Immagina di insegnare a un bambino una lingua mostrandogli solo frasi corrette, senza mai dirgli cosa è sbagliato. Mai una volta un “no”, mai una correzione, solo esempi impeccabili. Ti aspetteresti che quel bambino, un giorno, impari a riconoscere automaticamente quando qualcun altro dice una sciocchezza? Ovviamente no. Eppure è esattamente così che stiamo addestrando i nostri modelli linguistici generativi.

Ad aprile 2025, un team di ricercatori di Yale ha formalizzato questa intuzione in un paper che, con brutalità accademica, ci sbatte in faccia un limite strutturale: la detection automatica delle allucinazioni nei LLM è fondamentalmente impossibile se il modello è stato addestrato solo su output corretti. Non importa quanto sia grande il modello, quanto sia avanzato l’algoritmo, quanto ci si illuda di potenziare la “comprensione” della macchina: se non ha mai visto un errore, non può imparare cosa significa sbagliare.

I ricercatori non si limitano a un’affermazione empirica, ma costruiscono una riduzione matematica seria: dimostrano che il problema dell’hallucination detection nei LLM, se affrontato con soli esempi positivi (cioè testi corretti), è equivalente al problema di Gold-Angluin della identificazione di linguaggi nel limite — un problema noto nella teoria dell’apprendimento computazionale. Questo problema ci dice, senza pietà, che non si può imparare una lingua solo da esempi corretti se non si ha un meccanismo per riconoscere gli errori.

In altre parole: nessuna negazione, nessuna frontiera tra ciò che è vero e ciò che è falso, nessuna possibilità di apprendimento discriminativo. La detection delle allucinazioni diventa allora un atto di fede cieca, un esercizio di ottimismo ingegneristico che si scontra con un vincolo formale, non solo pratico.

Il paracadute che ci ha tenuti finora a mezz’aria si chiama reinforcement learning con feedback umano (RLHF). Funziona perché introduce un minimo di segnale negativo: l’umano guarda, giudica, penalizza, e così il modello impara a evitare certi errori in certe condizioni. Ma il trucco ha un limite: funziona solo localmente. Localmente, in senso matematico. Significa che il modello apprende a non sbagliare solo in quella piccola zona dell’universo linguistico dove qualcuno si è preso la briga di dirgli “questa risposta è sbagliata”.

Ovunque altro, il modello è cieco.

E qui entra in scena il secondo colpo di grazia: la generazione stocastica. I LLM non rigenerano risposte preconfezionate. Costruiscono tutto in tempo reale, token dopo token, pescando da distribuzioni di probabilità che si aggiornano a ogni parola generata. Correggi una risposta, e domani ne genera dieci diverse, tutte sbagliate in nuovi modi. È l’idra dell’invenzione linguistica. Tagli una testa, ne spuntano altre tre, ognuna più raffinata della precedente.

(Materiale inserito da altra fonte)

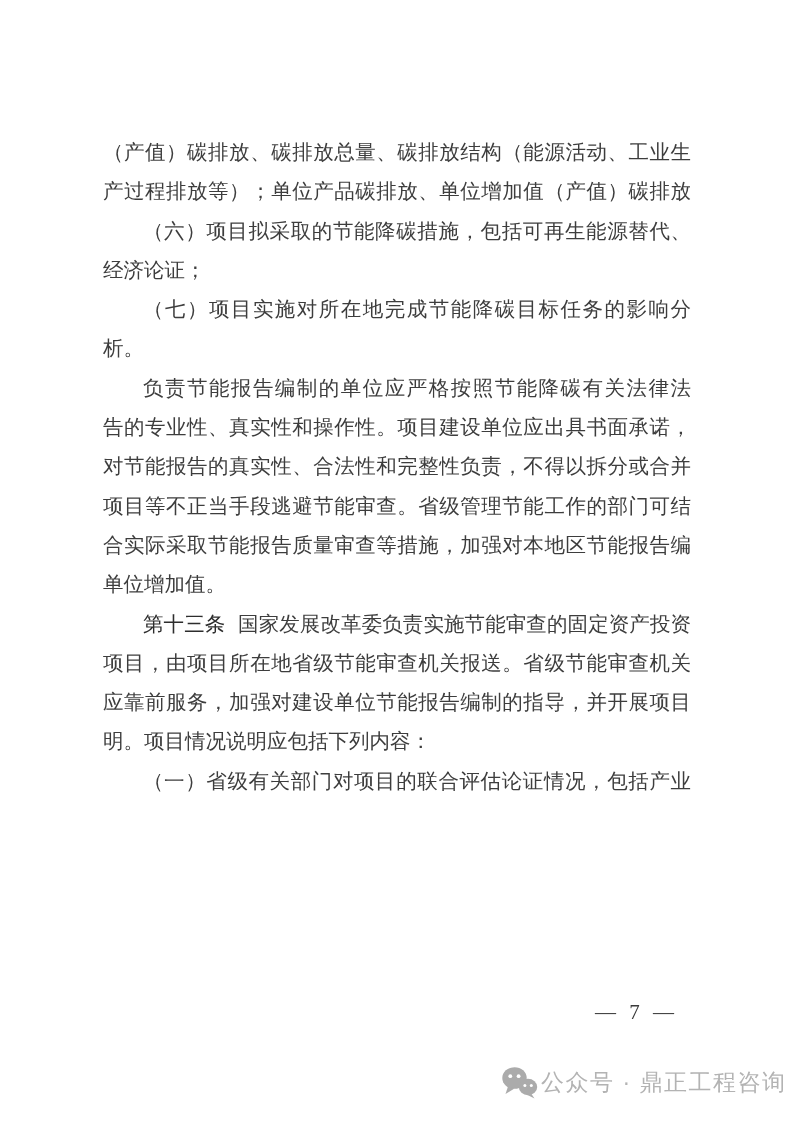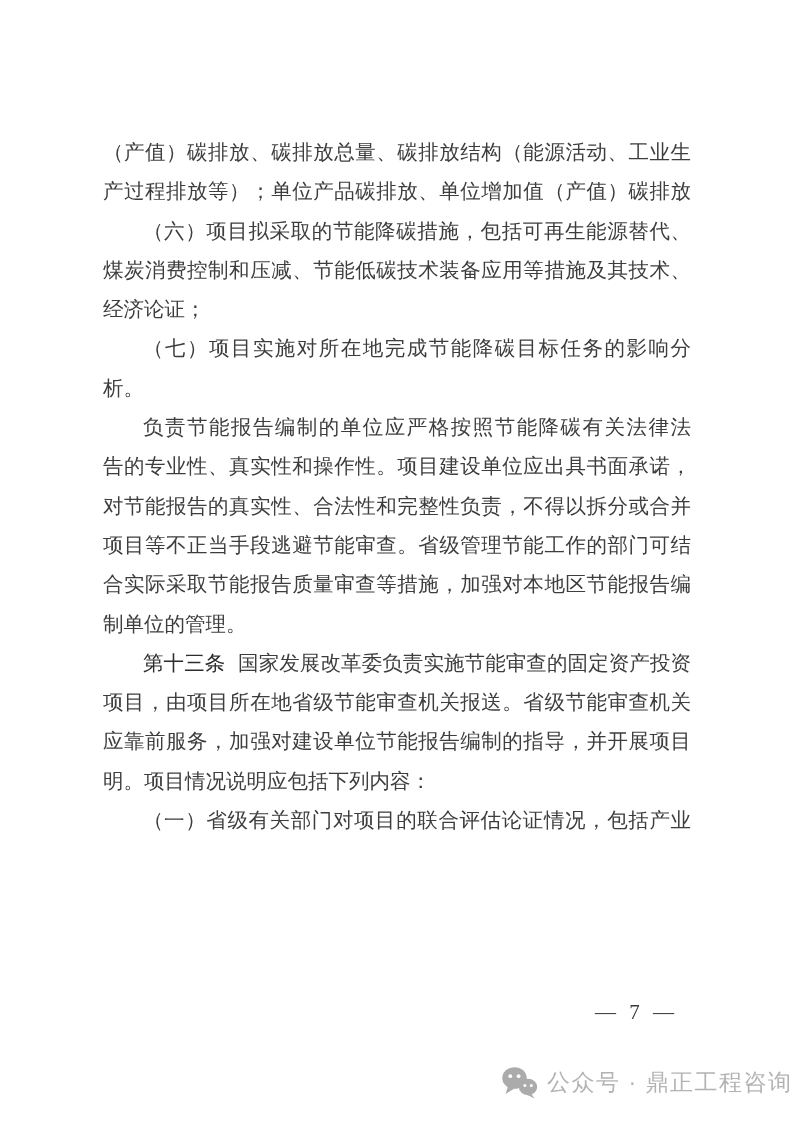--- a/index.html
+++ b/index.html
@@ -82,7 +82,6 @@
     <div class="line">（产值）碳排放、碳排放总量、碳排放结构（能源活动、工业生</div>
     <div class="line">产过程排放等）；单位产品碳排放、单位增加值（产值）碳排放</div>
     <div class="line indent">（六）项目拟采取的节能降碳措施，包括可再生能源替代、</div>
-    <div class="line">煤炭消费控制和压减、节能低碳技术装备应用等措施及其技术、</div>
     <div class="line short">经济论证；</div>
     <div class="line indent">（七）项目实施对所在地完成节能降碳目标任务的影响分</div>
     <div class="line short">析。</div>

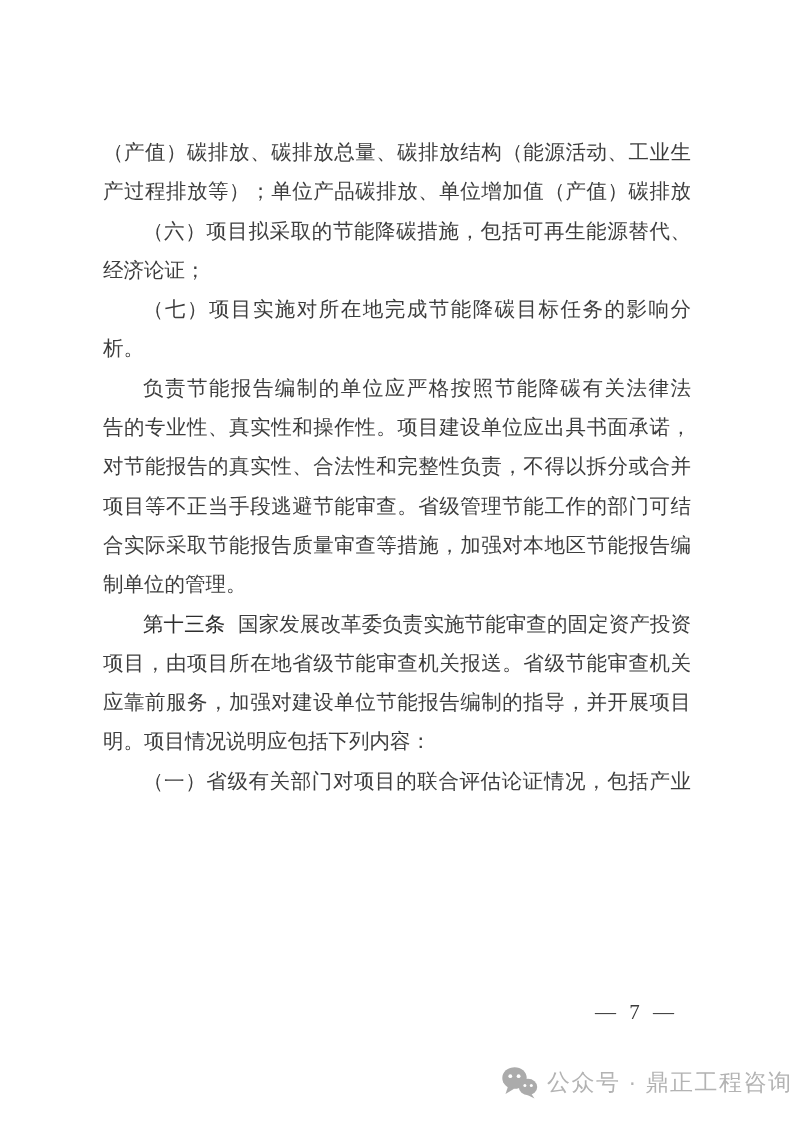--- a/index.html
+++ b/index.html
@@ -90,7 +90,7 @@
     <div class="line">对节能报告的真实性、合法性和完整性负责，不得以拆分或合并</div>
     <div class="line">项目等不正当手段逃避节能审查。省级管理节能工作的部门可结</div>
     <div class="line">合实际采取节能报告质量审查等措施，加强对本地区节能报告编</div>
-    <div class="line short">制单位的管理。</div>
+    <div class="line short">单位增加值。</div>
     <div class="line indent">
       <span class="bold-term">第十三条</span><span>国家发展改革委负责实施节能审查的固定资产投资</span>
     </div>

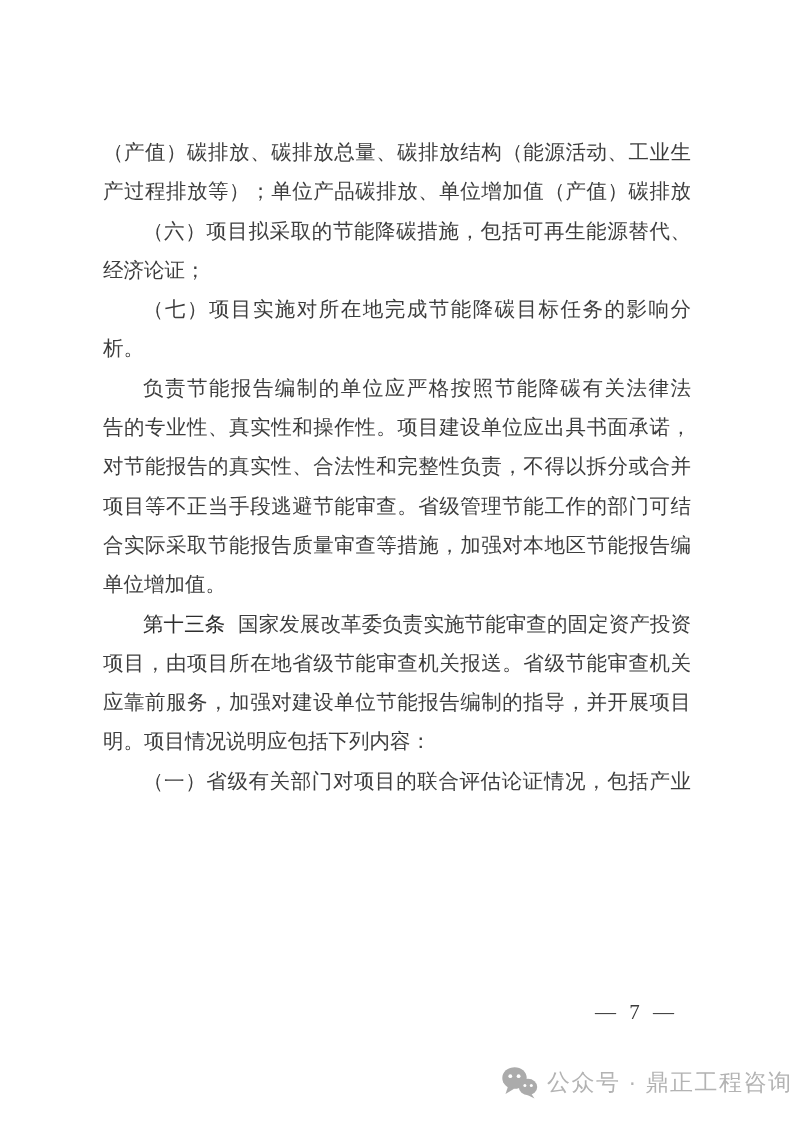--- a/index.html
+++ b/index.html
@@ -59,7 +59,7 @@
     top: 1066px;
     display: flex;
     align-items: center;
-    gap: 9px;
+    gap: 3px;
   }
   .footer-label {
     font-size: 23px;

Anche l’idea di affidarsi alla massa degli utenti per fornire feedback generalizzato è illusoria. I feedback sono rari, rumorosi, frammentati, reattivi. Coprono solo gli angoli più battuti dell’enorme spazio delle possibilità linguistiche. La maggior parte delle allucinazioni passano inosservate, non etichettate, mai corrette. Rimangono invisibili. La cieca ignoranza di un modello che si crede onnisciente.

Quindi no, il problema delle allucinazioni non è un semplice bug da risolvere con più GPU, più dati o reti più profonde. Non è neppure un problema di tuning. È un limite epistemologico, strutturale, insito nella logica dell’apprendimento supervisionato. I modelli di linguaggio non sanno cosa sanno. Non possono sapere quando stanno inventando, perché non sono mai stati addestrati a dubitare.

La verità? Il detection delle allucinazioni non è un problema risolvibile. È una proprietà emergente dell’architettura stessa. È come pretendere che una fotocopiatrice dica se il documento che sta copiando è vero. Il massimo che puoi fare è sperare che abbia copiato abbastanza roba vera in passato da non generare troppa fuffa in futuro. Ma sperare non è una strategia.

Per chi volesse approfondire, ecco il link al paper originale — sì, esiste, ed è una bella bastonata in faccia per chi ancora crede nei superpoteri infallibili dell’intelligenza artificiale.

Hai mai visto un modello dubitare di sé stesso? No? Nemmeno io. E adesso sappiamo anche il perché.